つまり私の代で、これまで連綿とつながってきた生命のバトンが途切れることになります。

これって、結構悲しい。

私が生まれるまでには両親、祖父母と何世代にも渡って命が受け継がれてきました。

1000年、5000年、10000年。

どれだけに遡っても、途切れる事無く、その時の両親が命のバトンを繋いでくれました。


この事実に気づいたのは、つい最近のことです。

50代に入り、もはや子どもを持つ可能性が限りなく低くなった今、ふと立ち止まって考えてみたのです。

私たち夫婦の選択が、何万年も続いてきた生命の連鎖を断ち切ることになるのだと。


はじめは重圧を感じました。


自分たちの代で終わってしまうことへの後ろめたさや、申し訳なさすら覚えたのです。

先祖たちが必死に繋いできたバトンを、私たちが落としてしまうような気がして。

でも、少し時間が経つにつれ、別の視点も見えてきました。


確かに、私たちには生物学的な子どもはいません。

でも、「命のバトン」って、本当に血のつながった子孫を残すことだけなのでしょうか?

私たち夫婦は、それぞれの仕事を通じて多くの若者たちと関わってきました。

彼らに知識や経験を伝え、時には人生相談に乗ることもありました。

そういった形で、私たちなりに次の世代にバトンを渡してきたのかもしれません。


また、私たちが社会に残す足跡も、ある意味で「命のバトン」と言えるのではないでしょうか。
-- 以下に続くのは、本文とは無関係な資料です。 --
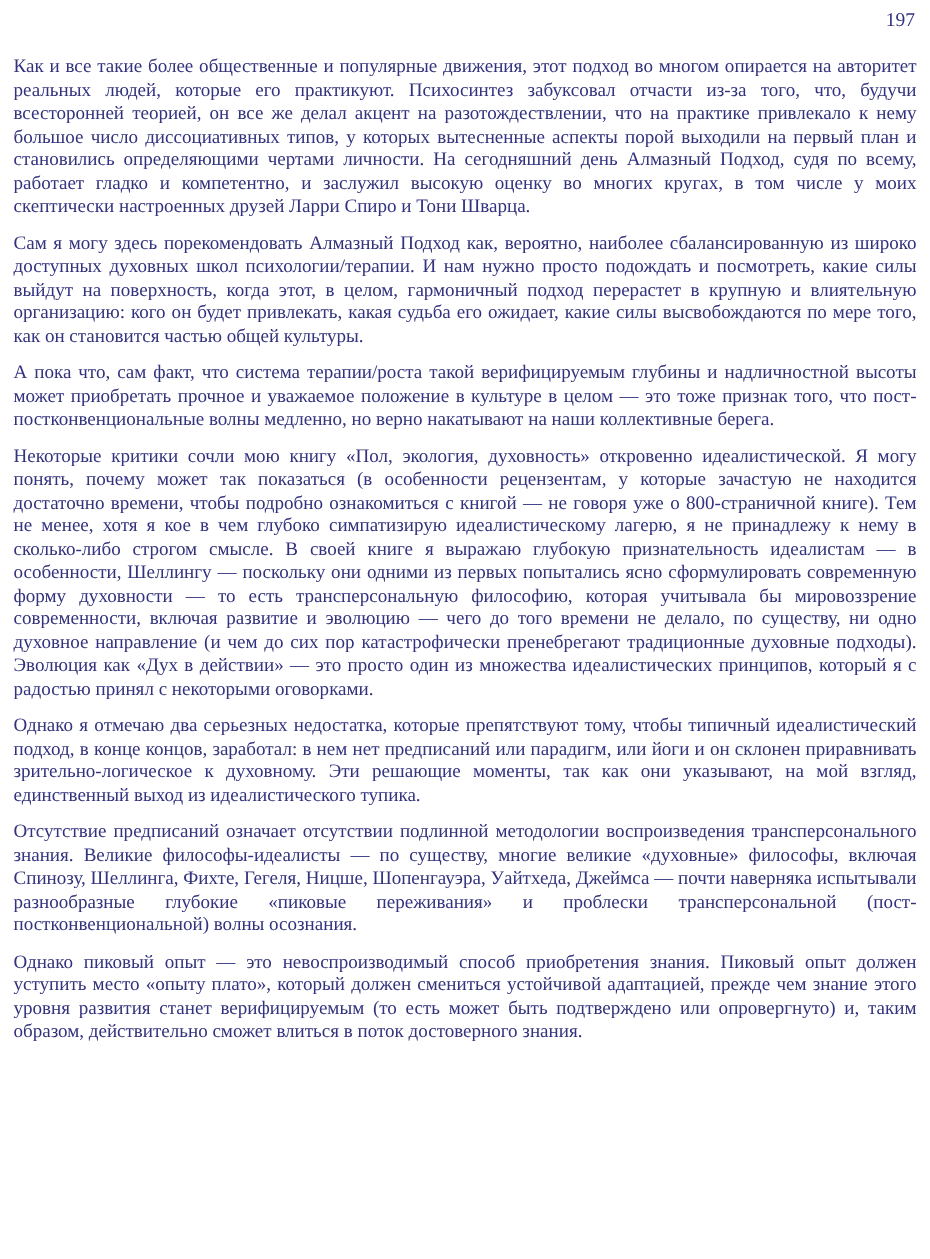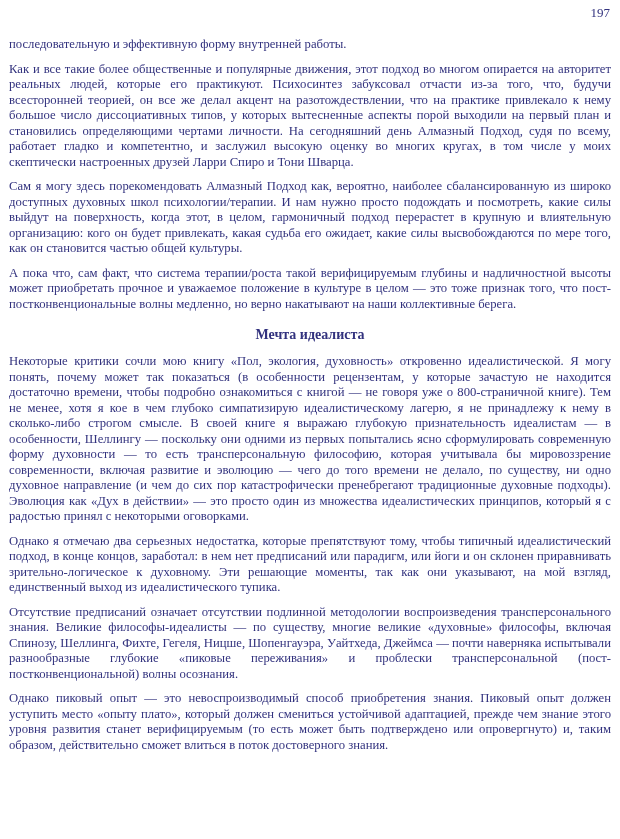"последовательную и эффективную форму" p.para { html: <p>последовательную и эффективную форму внутренней работы.</p> -> none }
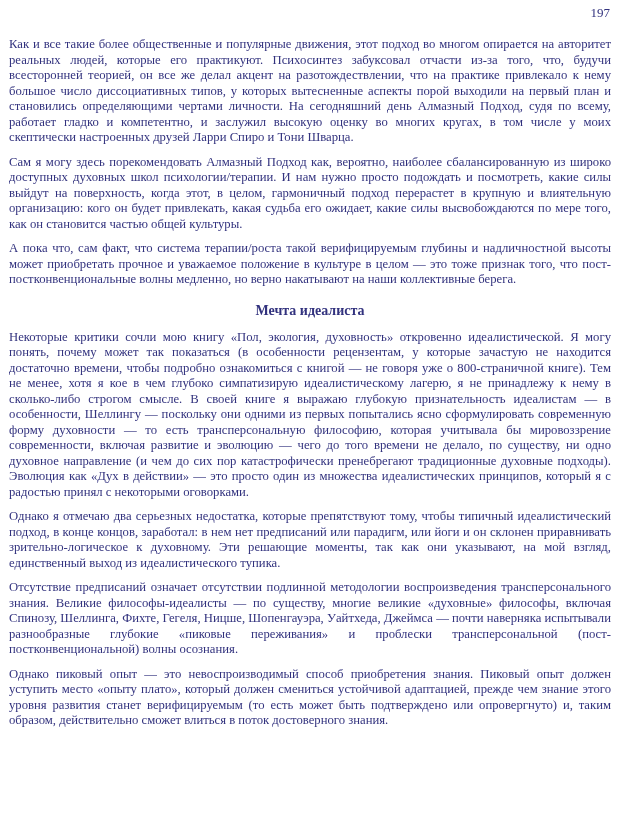"Мечта идеалиста" h2.heading { html: <h2>Мечта идеалиста</h2> -> none }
私が勤める会社で携わってきたプロジェクトも、妻が地域のボランティア活動で築いてきたネットワークも、きっと私たちがいなくなった後も何らかの形で続いていくでしょう。

それは、直接的ではないにせよ、私たちの「命」の一部が未来へと受け継がれていくということなのかもしれません。

そう考えると、子どもがいないことを悲しむ必要はないのかもしれません。

むしろ、私たちには別の形で「命のバトン」を繋ぐ自由と責任があるのだと、前向きに捉えられるようになりました。


もちろん、たまに寂しさを感じることはあります。

特に、友人たちが子どもや孫の話で盛り上がっているのを聞くと、ふと寂しさがこみ上げてくることもあります。

でも、そんな時は夫婦でゆっくり話し合います。

私たちの人生の選択に間違いはなかったこと、そして私たちなりの方法で世界に貢献できていることを、お互いに確認し合うのです。

最近では、自分たちの経験を同じような立場の人々と共有することにも興味が出てきました。

子どものいない人生を選んだ(あるいは結果としてそうなった)夫婦が、どのように自分たちの存在意義を見出し、社会とつながっているのか。

そんな話を聞いてみたいし、私たち自身の経験も誰かの参考になるかもしれません。


結局のところ、「命のバトン」の本質は、単に遺伝子を引き継ぐことではなく、自分たちの生きた証を何らかの形で未来に残すことなのではないでしょうか。

それは、子育てを通じてかもしれないし、仕事を通じてかもしれない。

あるいは、芸術作品や社会貢献を通じてかもしれません。


私たち夫婦にとって、その「バトン」は、日々の仕事や地域活動、そして周りの人々との関わりの中にあります。

それは目に見えず、形もありません。

でも、確かに存在していて、誰かの心に、あるいは社会のどこかに、私たちの生きた証を刻んでいるのです。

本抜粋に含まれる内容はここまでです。